小説・成熟までの呟き 40歳・1
題名:「40歳・1」
2030年1月、美穂達が農園を営み始めて10年以上になっていた。生産規模は大きくなっていった。そのような中、首都圏から大尾島に農業の研修生が派遣されて、状況によっては継続して勤務を行う仕組みができる。15日、美穂達が営む農園に2人の研修生が現れた。男性・女性1人ずつだった。どちらもうつむいていたが、美穂と康太よりも年下ということもあり、「一緒に頑張ろう!」と励ました。1月のオリーブ畑は新たな苗を受けるための準備期間となる。主に開拓作業を行った。外は寒いが、雑草や石を取り、肥料をまいていくと、体は熱くなっていった。2人ともがむしゃらだった。夜に、康太は男性の研修生と会話をした。男性の研修生は、自分のことに関して述べる機会がなかったようで、一気に多くのことを話した。その男性は毅といい、高校生の頃までは部活動に全力投球していたが、その時に不完全燃焼になってしまった。
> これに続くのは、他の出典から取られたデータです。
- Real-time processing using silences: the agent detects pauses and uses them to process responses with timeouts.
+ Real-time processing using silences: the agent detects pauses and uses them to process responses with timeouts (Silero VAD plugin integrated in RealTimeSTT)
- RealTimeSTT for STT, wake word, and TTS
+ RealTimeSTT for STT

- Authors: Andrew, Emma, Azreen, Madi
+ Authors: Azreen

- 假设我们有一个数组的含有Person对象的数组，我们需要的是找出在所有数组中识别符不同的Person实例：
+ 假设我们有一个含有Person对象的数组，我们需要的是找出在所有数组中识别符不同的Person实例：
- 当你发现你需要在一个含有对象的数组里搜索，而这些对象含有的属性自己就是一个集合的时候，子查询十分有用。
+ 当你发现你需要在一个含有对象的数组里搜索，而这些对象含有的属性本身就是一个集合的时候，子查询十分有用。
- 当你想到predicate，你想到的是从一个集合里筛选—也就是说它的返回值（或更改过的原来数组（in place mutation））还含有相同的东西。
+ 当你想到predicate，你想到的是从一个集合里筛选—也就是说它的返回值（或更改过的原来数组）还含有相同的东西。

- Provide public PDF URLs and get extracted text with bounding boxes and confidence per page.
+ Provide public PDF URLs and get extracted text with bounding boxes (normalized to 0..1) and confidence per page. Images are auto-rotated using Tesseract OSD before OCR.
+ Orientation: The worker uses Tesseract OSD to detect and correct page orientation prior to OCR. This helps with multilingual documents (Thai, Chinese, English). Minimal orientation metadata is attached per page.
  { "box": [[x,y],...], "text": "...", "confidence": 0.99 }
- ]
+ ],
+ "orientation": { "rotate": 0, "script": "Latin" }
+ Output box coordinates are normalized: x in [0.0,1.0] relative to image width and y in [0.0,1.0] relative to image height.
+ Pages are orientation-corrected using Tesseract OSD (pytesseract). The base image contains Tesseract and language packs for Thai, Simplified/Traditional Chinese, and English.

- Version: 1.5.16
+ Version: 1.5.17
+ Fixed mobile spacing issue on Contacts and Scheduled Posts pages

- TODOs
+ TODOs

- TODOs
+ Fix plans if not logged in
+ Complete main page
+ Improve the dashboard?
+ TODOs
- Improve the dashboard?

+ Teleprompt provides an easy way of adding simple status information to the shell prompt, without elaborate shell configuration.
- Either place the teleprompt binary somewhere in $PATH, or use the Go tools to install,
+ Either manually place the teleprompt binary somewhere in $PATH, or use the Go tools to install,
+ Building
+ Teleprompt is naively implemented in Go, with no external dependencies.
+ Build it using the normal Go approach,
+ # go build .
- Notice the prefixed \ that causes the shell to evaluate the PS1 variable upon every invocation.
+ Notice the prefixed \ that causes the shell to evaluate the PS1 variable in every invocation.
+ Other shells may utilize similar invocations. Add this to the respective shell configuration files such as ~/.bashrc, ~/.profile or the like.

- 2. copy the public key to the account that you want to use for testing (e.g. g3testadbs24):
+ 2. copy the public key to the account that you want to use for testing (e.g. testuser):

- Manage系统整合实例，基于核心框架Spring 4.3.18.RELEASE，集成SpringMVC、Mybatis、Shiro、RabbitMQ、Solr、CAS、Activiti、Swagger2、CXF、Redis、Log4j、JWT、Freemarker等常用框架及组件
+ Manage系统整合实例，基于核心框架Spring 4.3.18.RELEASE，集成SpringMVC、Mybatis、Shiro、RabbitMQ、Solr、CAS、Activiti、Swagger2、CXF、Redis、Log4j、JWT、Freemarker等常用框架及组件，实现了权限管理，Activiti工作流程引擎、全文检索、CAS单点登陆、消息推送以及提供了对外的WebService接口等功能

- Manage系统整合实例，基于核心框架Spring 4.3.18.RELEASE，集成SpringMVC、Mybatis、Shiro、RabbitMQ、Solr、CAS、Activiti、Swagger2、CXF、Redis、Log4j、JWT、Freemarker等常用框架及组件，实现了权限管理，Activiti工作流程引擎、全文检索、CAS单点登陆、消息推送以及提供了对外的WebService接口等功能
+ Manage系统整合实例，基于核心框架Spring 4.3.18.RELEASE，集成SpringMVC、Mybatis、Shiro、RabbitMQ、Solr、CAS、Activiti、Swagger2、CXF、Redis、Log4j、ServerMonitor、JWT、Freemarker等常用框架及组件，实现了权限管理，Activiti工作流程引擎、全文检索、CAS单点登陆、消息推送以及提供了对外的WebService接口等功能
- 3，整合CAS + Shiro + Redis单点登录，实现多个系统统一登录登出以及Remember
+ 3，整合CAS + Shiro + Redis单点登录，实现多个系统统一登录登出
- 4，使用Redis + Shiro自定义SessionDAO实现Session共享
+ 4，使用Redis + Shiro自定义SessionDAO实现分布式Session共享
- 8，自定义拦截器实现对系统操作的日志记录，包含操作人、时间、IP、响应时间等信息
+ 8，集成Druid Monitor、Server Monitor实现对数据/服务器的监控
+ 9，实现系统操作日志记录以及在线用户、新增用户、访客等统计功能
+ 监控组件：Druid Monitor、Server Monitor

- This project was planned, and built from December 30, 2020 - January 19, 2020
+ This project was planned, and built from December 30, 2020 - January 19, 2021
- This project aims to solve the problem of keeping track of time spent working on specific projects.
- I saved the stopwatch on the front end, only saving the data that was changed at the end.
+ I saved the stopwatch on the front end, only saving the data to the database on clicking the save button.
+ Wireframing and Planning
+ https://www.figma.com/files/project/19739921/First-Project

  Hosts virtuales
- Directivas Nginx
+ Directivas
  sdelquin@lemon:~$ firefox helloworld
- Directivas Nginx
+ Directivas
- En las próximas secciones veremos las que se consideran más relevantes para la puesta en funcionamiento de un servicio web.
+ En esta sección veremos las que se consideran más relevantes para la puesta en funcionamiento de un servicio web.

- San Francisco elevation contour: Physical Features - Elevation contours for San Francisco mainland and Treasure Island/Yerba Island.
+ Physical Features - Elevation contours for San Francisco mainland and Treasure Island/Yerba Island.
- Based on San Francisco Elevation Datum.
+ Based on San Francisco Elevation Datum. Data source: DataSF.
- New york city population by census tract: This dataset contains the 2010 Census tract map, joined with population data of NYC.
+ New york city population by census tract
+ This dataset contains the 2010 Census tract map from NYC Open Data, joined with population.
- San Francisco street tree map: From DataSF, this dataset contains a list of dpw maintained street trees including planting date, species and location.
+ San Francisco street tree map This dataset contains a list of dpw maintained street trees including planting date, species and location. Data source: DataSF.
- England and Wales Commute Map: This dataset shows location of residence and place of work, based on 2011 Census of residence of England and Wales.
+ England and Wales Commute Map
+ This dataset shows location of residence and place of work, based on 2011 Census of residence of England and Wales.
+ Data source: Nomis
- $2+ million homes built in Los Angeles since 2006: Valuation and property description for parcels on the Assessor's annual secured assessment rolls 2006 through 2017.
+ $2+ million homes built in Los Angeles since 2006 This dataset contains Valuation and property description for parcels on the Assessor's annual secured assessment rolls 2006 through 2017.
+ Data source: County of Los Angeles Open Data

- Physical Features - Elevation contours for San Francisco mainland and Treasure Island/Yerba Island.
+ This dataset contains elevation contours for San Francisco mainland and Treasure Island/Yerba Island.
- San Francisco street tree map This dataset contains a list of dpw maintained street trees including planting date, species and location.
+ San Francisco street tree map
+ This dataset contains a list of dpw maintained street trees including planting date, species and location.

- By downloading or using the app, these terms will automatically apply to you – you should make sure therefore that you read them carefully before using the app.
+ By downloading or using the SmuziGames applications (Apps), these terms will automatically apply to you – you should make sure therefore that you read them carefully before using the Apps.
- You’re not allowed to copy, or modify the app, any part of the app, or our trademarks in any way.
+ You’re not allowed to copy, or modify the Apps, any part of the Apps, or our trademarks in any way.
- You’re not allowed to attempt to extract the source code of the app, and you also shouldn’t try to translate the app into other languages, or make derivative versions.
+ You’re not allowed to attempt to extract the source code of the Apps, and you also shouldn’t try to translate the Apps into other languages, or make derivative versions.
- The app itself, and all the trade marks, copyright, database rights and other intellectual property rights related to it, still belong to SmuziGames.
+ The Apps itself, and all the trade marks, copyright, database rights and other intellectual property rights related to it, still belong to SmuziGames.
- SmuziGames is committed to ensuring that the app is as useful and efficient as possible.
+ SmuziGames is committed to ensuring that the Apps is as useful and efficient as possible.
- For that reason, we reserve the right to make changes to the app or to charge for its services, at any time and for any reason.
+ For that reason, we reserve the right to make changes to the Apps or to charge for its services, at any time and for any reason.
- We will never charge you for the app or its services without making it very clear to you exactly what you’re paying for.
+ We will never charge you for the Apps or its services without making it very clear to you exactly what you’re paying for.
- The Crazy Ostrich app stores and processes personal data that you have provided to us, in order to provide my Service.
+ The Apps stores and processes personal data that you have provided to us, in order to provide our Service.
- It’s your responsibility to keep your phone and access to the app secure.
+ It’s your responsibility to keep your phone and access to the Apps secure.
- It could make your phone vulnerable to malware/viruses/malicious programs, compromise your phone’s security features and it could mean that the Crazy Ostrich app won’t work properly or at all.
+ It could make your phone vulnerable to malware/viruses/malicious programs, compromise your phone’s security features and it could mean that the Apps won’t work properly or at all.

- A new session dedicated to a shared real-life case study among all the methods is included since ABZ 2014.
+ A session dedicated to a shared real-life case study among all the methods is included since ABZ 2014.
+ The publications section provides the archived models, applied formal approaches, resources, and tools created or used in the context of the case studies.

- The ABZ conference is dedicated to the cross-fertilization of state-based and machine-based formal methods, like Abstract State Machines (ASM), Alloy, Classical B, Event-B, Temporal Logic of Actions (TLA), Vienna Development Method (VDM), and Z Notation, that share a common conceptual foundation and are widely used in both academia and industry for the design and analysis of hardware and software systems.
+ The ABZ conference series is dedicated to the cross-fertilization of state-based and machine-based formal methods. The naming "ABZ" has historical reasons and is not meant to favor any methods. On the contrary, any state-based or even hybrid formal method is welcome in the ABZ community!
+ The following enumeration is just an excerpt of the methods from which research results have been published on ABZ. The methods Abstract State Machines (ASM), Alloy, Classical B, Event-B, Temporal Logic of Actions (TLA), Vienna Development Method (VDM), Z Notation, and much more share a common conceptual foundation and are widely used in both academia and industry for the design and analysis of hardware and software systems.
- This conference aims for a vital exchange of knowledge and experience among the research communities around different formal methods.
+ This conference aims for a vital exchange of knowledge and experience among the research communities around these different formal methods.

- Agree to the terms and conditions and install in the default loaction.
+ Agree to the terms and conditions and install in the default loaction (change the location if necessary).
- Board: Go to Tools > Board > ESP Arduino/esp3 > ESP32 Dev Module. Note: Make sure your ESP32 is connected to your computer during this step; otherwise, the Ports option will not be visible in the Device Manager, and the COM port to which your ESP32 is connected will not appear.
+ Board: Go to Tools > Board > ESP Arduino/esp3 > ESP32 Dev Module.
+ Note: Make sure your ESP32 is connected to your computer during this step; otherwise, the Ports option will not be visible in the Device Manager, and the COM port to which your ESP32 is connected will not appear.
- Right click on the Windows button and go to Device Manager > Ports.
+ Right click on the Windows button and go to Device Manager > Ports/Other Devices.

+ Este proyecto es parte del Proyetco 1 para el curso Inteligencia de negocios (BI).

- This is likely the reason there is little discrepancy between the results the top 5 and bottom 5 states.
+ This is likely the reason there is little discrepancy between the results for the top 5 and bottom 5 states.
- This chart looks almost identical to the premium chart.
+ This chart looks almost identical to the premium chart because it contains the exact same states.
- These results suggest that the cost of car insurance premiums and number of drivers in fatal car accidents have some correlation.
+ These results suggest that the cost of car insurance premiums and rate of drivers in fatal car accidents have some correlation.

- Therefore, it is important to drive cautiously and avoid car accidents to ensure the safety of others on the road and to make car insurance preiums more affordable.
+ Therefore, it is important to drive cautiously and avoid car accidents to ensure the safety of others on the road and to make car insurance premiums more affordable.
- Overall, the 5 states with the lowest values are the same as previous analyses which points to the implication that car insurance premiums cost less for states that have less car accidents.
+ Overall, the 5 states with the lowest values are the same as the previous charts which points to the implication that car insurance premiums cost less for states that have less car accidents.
高校を卒業してから10年間、ずっと引きこもりだった。毅は、「部活動ばかりやっているときは、我慢すれば報われるってずっと言われていました。でも最後の最後につまづいたことで、それ以降は我慢が1番嫌な言葉になりました。外に出ること自体が苦痛になっていきました。気がつけば狭い部屋でゲームばかりやっていました。それしか興味を持てなくなったのです。親は自分がつまづいたことは「仕方がない」と言って、私がそんな態度をしていても文句は言わず、食事を運んできました。でもそんなことが積み重なっていったためか、1,2年前から「働け、働け」とやたらと言うようになりました。でも、何の仕事をしたらいいかわからない。というより、何だったらやる気になれるのかがわからなかったんです。親には「いつまで引きこもっているんだ。さっさと家を出てけ。」と言われるようになりました。その言葉に私はムキになってしまい、だったら遠くへ行ってやるよと言った後でこの制度を知ったんです。そして飛び出してきました。」と言った。毅の屋内着は高校生の時に来ていたジャージで、毅の時間はその時から止まっているようである。康太はその話を聞いて、心に染みた。自分は今は順調だったが、かつては人生がうまくいかなかった時期があったためだ。静かに見守ることが大事だと思い、あまり多く話さずにしっかりと毅の話を受け止めようとした。何日か経つと毅は、「この作業、楽しいです。自分がやったことで少しでも土が良くなっている気がするんです。」と言った。どうやら仕事をするうえでの喜びを見つけたようだ。康太はそのような毅を見て、剪定をしてもらうことにした。成育を順調にしていくための作業で、毅は慎重に鋏を使って作業を行っていった。適切な形になり、康太は「おお、凄いね!」と褒めた。毅は嬉しそうな表情を見せた。3月には、開拓した土地に苗を植えることになった。苗は重く、毅ともう1人の研修生であるひとみの2人で苗を運んだ。苗を植え終わった後、康太は「この苗は今後、大きな木になって成長していく。楽しみだなあ。」と言った。3月下旬に、研修の期間は終わった。美穂と康太は2人とも継続して勤務してもらうことを決めた。康太は、「お2人には正規雇用として勤務してもらうことに決めました。」と発表した。2人とも驚いていた。そして少し経つと、ひとみは「あのー、私は免許を持っていないんですけどここで働き続けられるのですか。今はこの農園の近くの住宅に一時的にいるんですけど、今後も住むってなると違う所から通わなきゃいけないので・・。」と言った。康太は、「だったら、モノレールで通えばいいよ。港の近くに住めば、モノレールの駅があるしその周辺にはアパートや小売店も多くあるから生活はしやすいと思うよ。」と言った。ひとみは「ありがとうございます!」と大きな声を上げた。こうして農園での作業は、4人で行うことになった。美穂は、これからが楽しみになった。そして5月10日に、美穂は40歳になった。「また人生の次のステップになるから、ワクワクしていたい。」と思った。